The problem, you see, is right here in France. It’s getting increasingly clear that the Nov. 13 attacks happened due to serious and systemic security failures. Most of the suspects named so far — men with now-established track records of petty criminals turned jihadis — were known to French security officials. The morning after Hollande solemnly declared that France’s borders were closed, one of the suspects, Salah Abdeslam, the “eighth man” and only attacker who was not killed during the Nov. 13 attacks, is believed to have crossed the border to Belgium. Even Turkey is beginning to gloat: Officials in Ankara now say they apprehended another suspect, Ismael Omar Mostefai, and notified their French counterparts twice, in December 2014 and June 2015. But they never heard back from the French.

There is this myth that pulverizing Islamic State-controlled Syria and Iraq will magically solve this problem. Well, I have news for my French hawk friends. Something always rises in its place. Kill Osama bin Laden, and Baghdadi springs up. Decapitate the Islamic State, and you may well find al Qaeda still has teeth. The blowback from the Syrian conflict would have happened in Europe regardless of whether the Islamic State still held Sinjar or whether its command centers in Raqqa were still standing. The real problem is the legions of disaffected, alienated youth with poor employment prospects and, frankly, no hope.

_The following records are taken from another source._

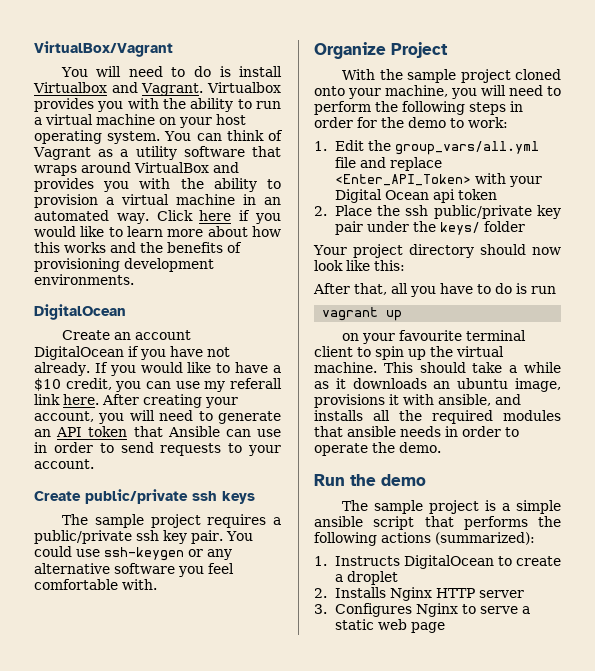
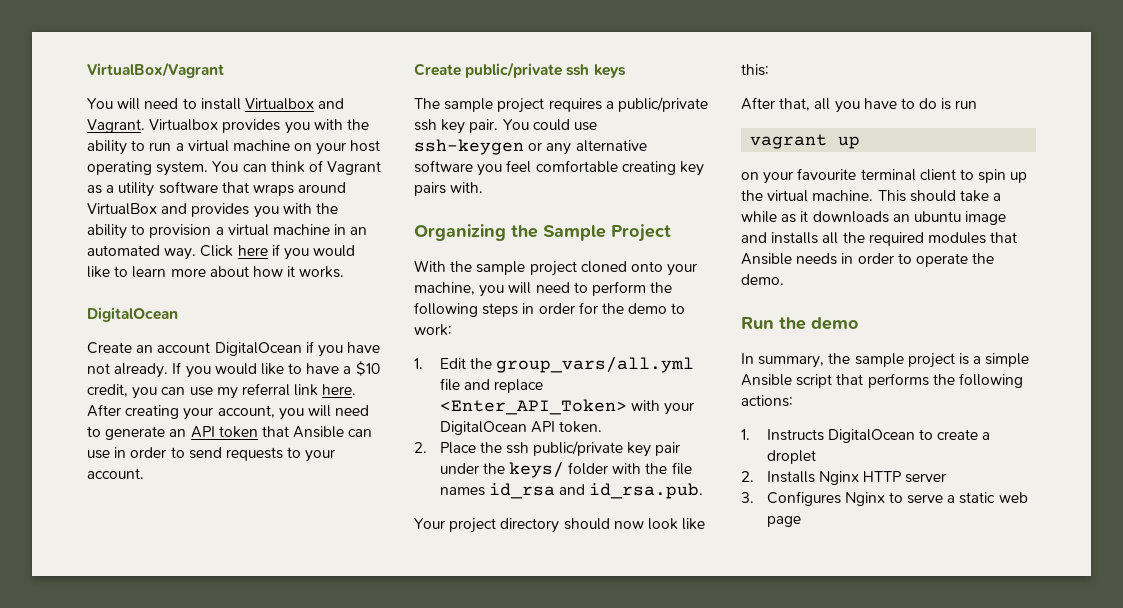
[193,66,231,77] do is -> (197, 103) none
[34,242,242,253] [34,258,214,272] [34,274,134,285] this works and the benefits of provisioning development environments. -> [287,266,345,278] it works.
[229,378,282,389] referall -> [241,383,290,396] referral
[122,579,157,590] [314,42,386,59] with. // Organize -> [621,161,704,176] [414,182,484,196] [414,224,606,241] creating key pairs with. // Organizing the Sample
[334,189,497,203] Digital Ocean api token -> [439,421,602,435] DigitalOcean API token.
(525, 226) none -> [612,462,692,475] [439,483,704,499] with the file names id_rsa and id_rsa.pub.
[515,378,561,392] [314,394,491,408] image, provisions it with ansible, -> [965,211,1007,225] image
[347,426,396,437] ansible -> [741,253,792,265] Ansible
[341,500,368,511] The -> [741,353,851,368] In summary, the
[314,516,363,527] ansible -> [741,374,792,386] Ansible
[381,532,535,545] actions (summarized): -> [741,395,793,407] actions:

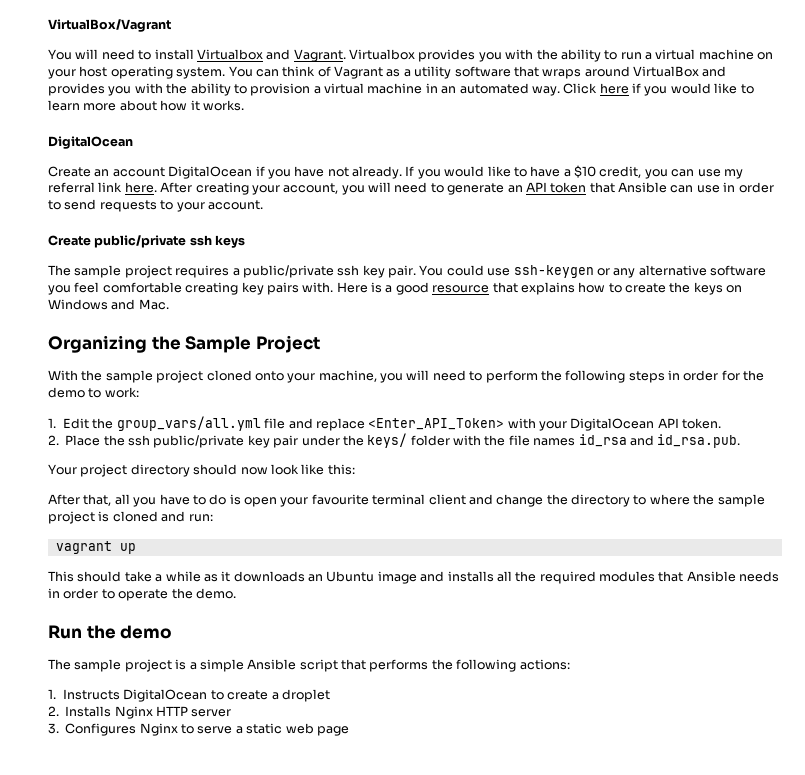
(484, 187) none -> [336,282,743,295] [48,299,169,310] Here is a good resource that explains how to create the keys on Windows and Mac.
[955,100,978,109] [750,134,861,149] [741,168,1028,184] [741,190,874,202] run // vagrant up // on your favourite terminal client to spin up the virtual machine. -> [244,494,765,507] [48,511,213,524] [55,541,136,554] open your favourite terminal client and change the directory to where the sample project is cloned and run: // vagrant up //
[913,211,961,222] ubuntu -> [326,571,375,582] Ubuntu
[741,353,851,368] In summary, the -> [48,659,71,670] The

I’ve been saying this for over two years now, and this is the part when I start to lose people. After all, alarmist jihadi copy is so much sexier than earnest proposals to revamp deradicalization programs and reinvigorate hard-bitten neighborhoods. So, I’m going to keep this message short: Start by reviving the economy, Mr. Hollande. Then take a swipe at the pervasive elitism that plagues the country (everyone knows France isn’t a true meritocracy — nobody more so than the hundreds of thousands of disaffected young men with poor employment prospects). Then we can talk about ratcheting up a war in a distant land. Too many people have been killed; too many misguided youth have been led astray. That’s the real lesson of the Paris attacks. Let’s not let it get lost in the fog of war.